National consistency for waste levies and gate fees would make a massive difference, she says. In Queensland there is no waste levy at all. “We are advocating for a national consistent approach to the waste levy that would be at a level that would be enough to increase the sustainability of these projects.”

Investors are at the fringes, weighing their options. The Australian Gas Infrastructure Group announced at the Bioenergy Conference in Sydney in November that it would like to use biogas to supplement line losses. “There’ll definitely be some progress in that in the coming years,” McKenzie says. Funding has already been announced for two projects in Perth.

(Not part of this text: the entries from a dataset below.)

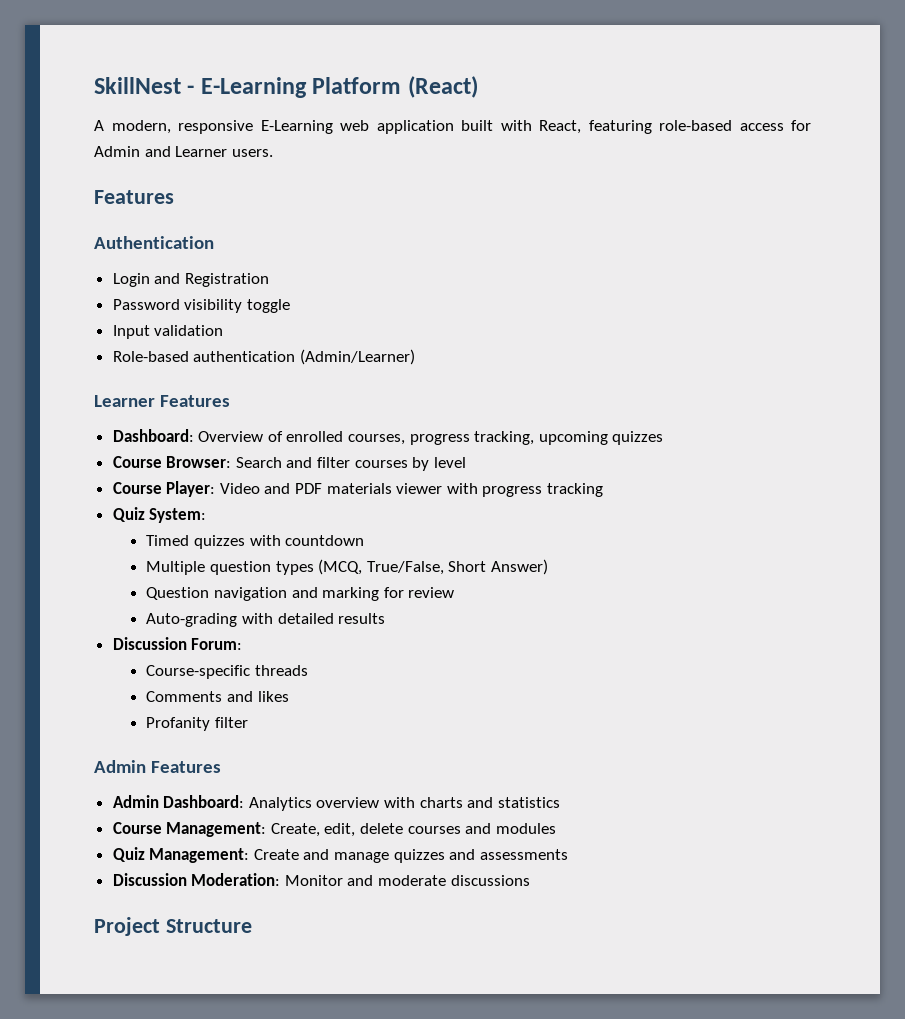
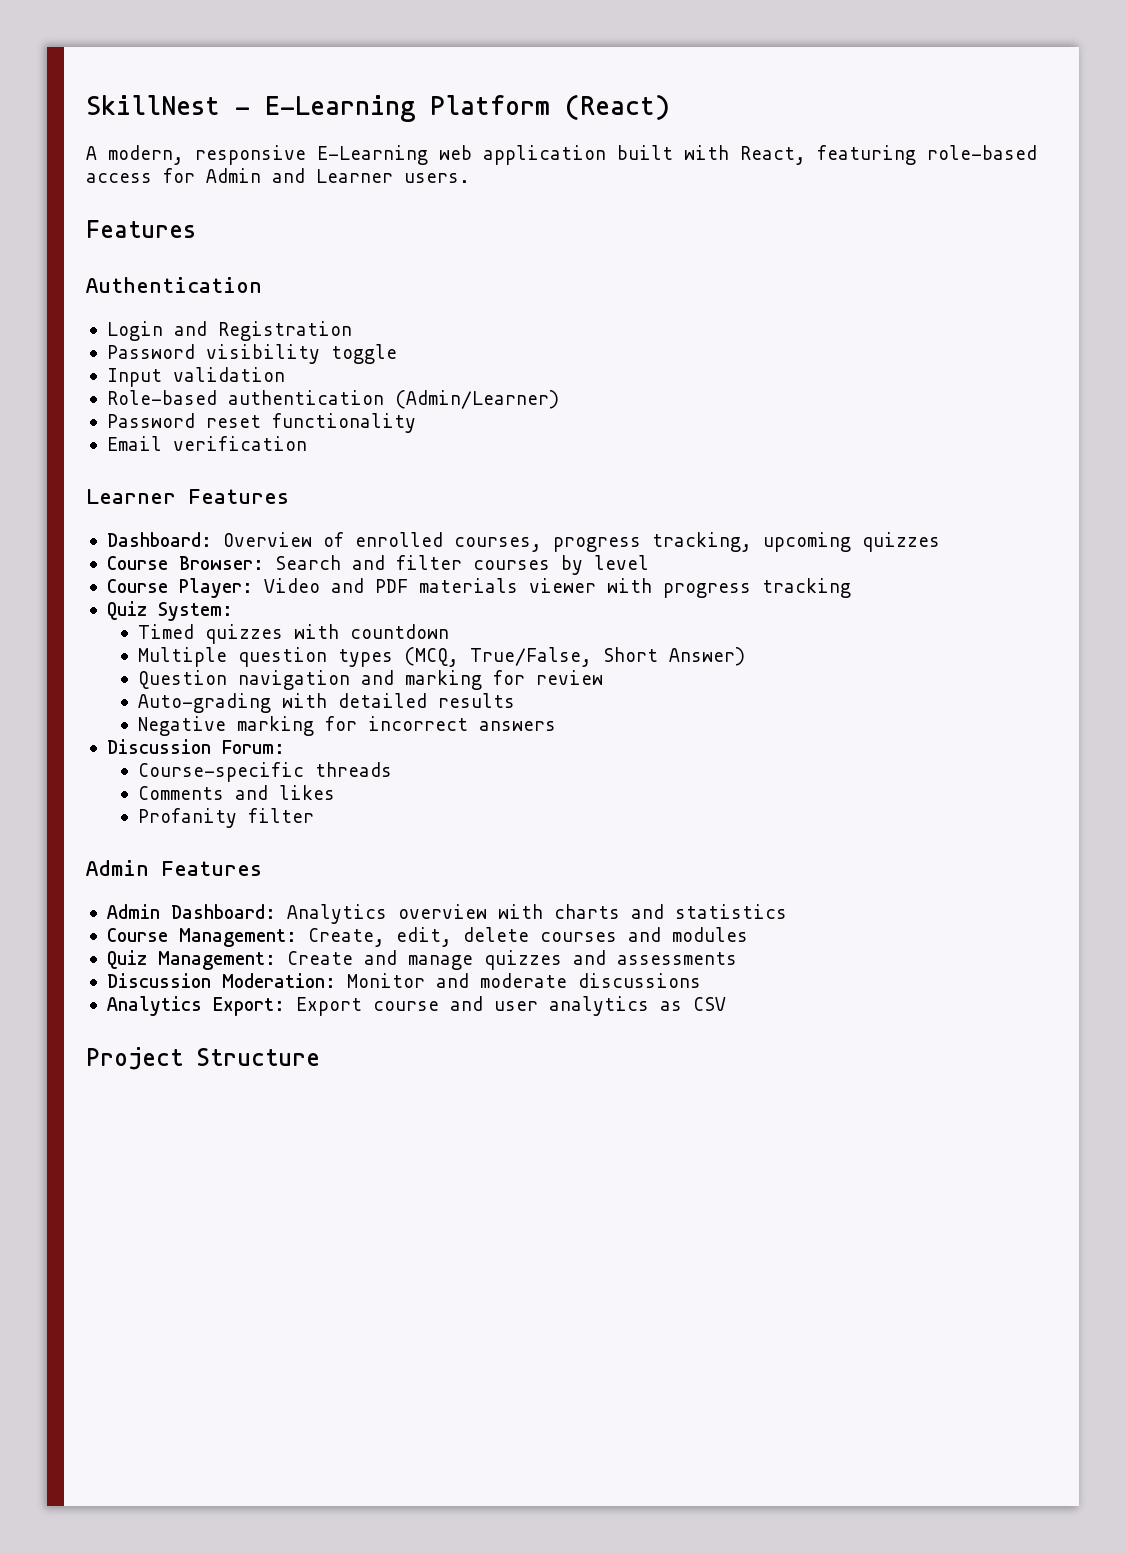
+ Password reset functionality
+ Email verification
+ Negative marking for incorrect answers
+ Analytics Export: Export course and user analytics as CSV

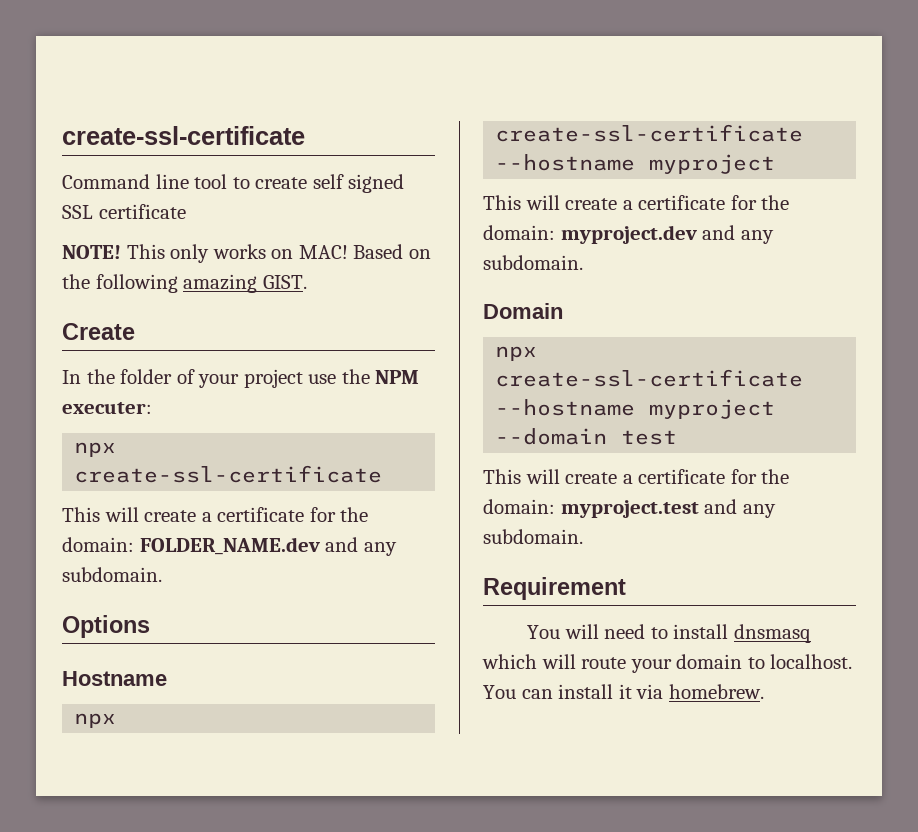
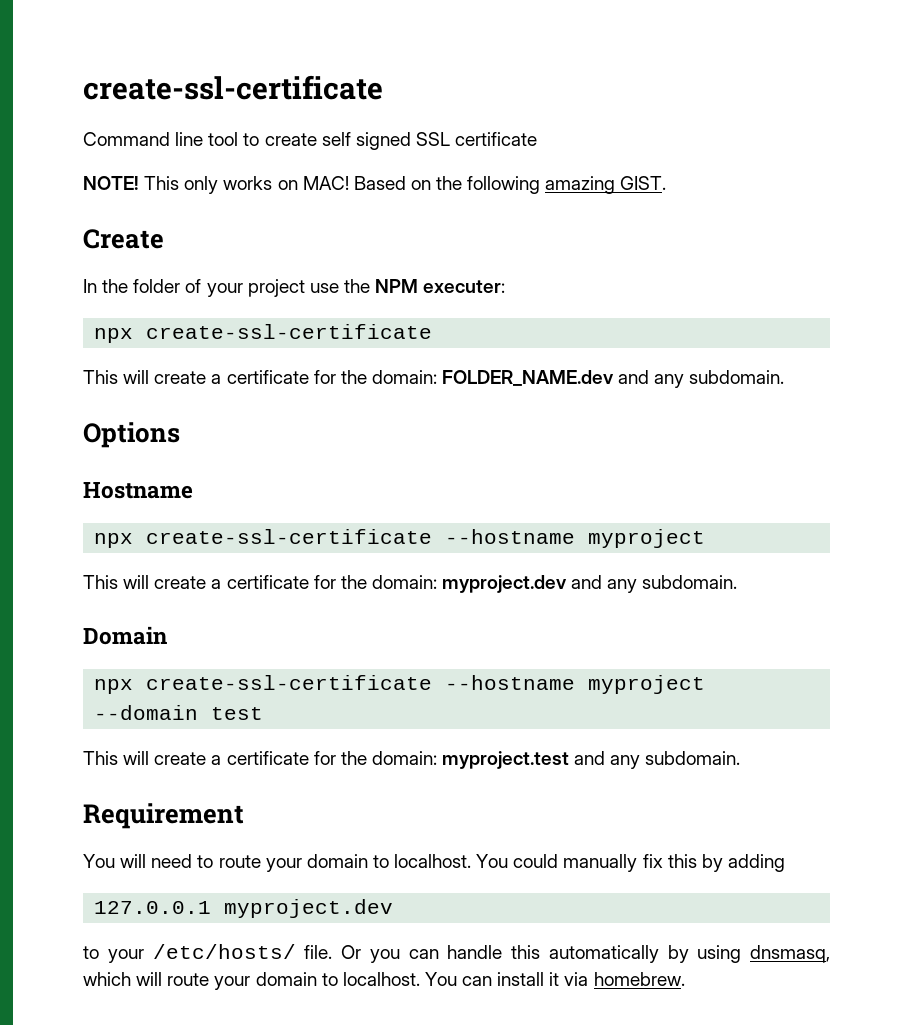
- You will need to install dnsmasq which will route your domain to localhost.
+ You will need to route your domain to localhost. You could manually fix this by adding
+ 127.0.0.1 myproject.dev
+ to your /etc/hosts/ file. Or you can handle this automatically by using dnsmasq, which will route your domain to localhost.

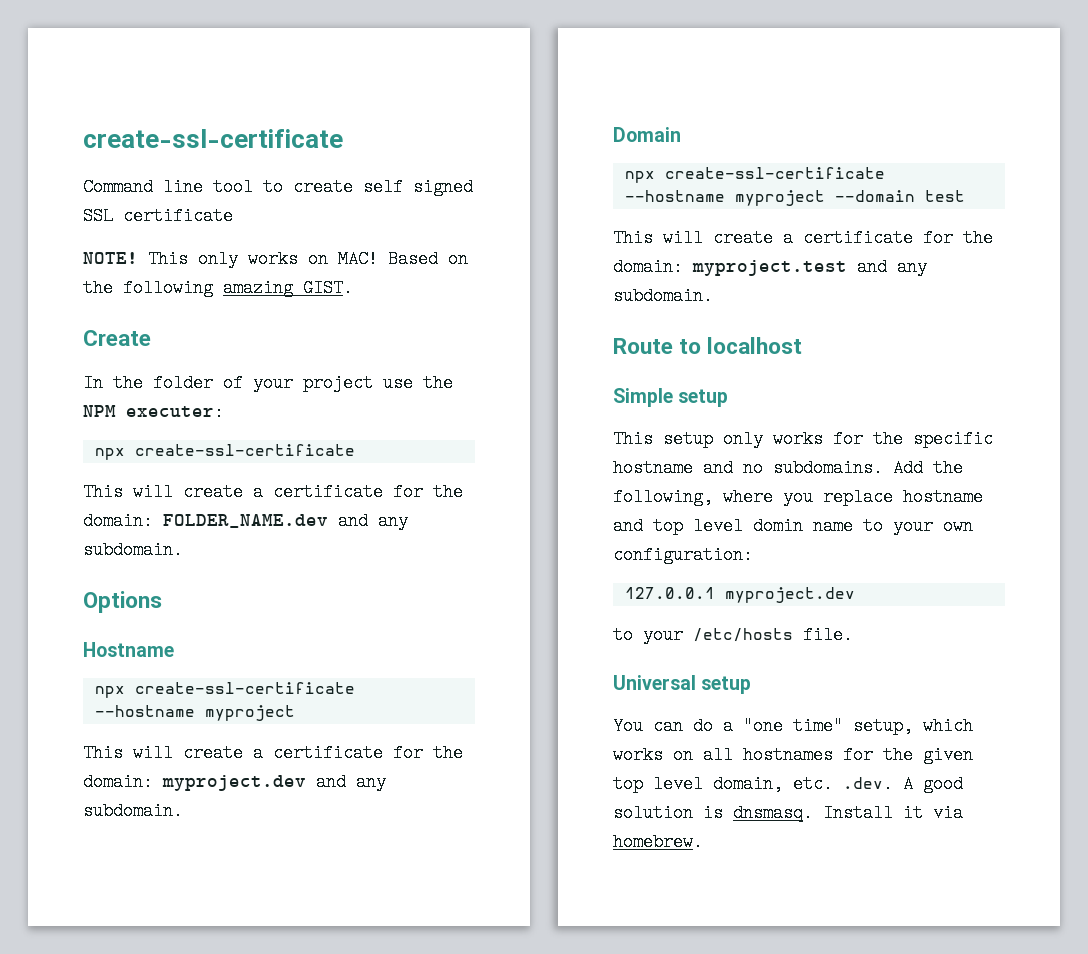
- Requirement
- You will need to route your domain to localhost. You could manually fix this by adding
+ Route to localhost
+ Simple setup
+ This setup only works for the specific hostname and no subdomains. Add the following, where you replace hostname and top level domin name to your own configuration:
- to your /etc/hosts/ file. Or you can handle this automatically by using dnsmasq, which will route your domain to localhost. You can install it via homebrew.
+ to your /etc/hosts file.
+ Universal setup
+ You can do a "one time" setup, which works on all hostnames for the given top level domain, etc. .dev. A good solution is dnsmasq. Install it via homebrew.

Back at EarthPower a gaggle of visitors fresh from the conference gather around Clark to look at the fertilizer which is the plant’s final tangible product. Not so long ago the project was on the brink but now it produces enough electricity to power about 6,000 households.

Waste-to-energy technology might play at the margins of the clean energy transition but it is a better solution than landfill and it can turn a profit.

“It can be done,” Clark says. “It is achievable.”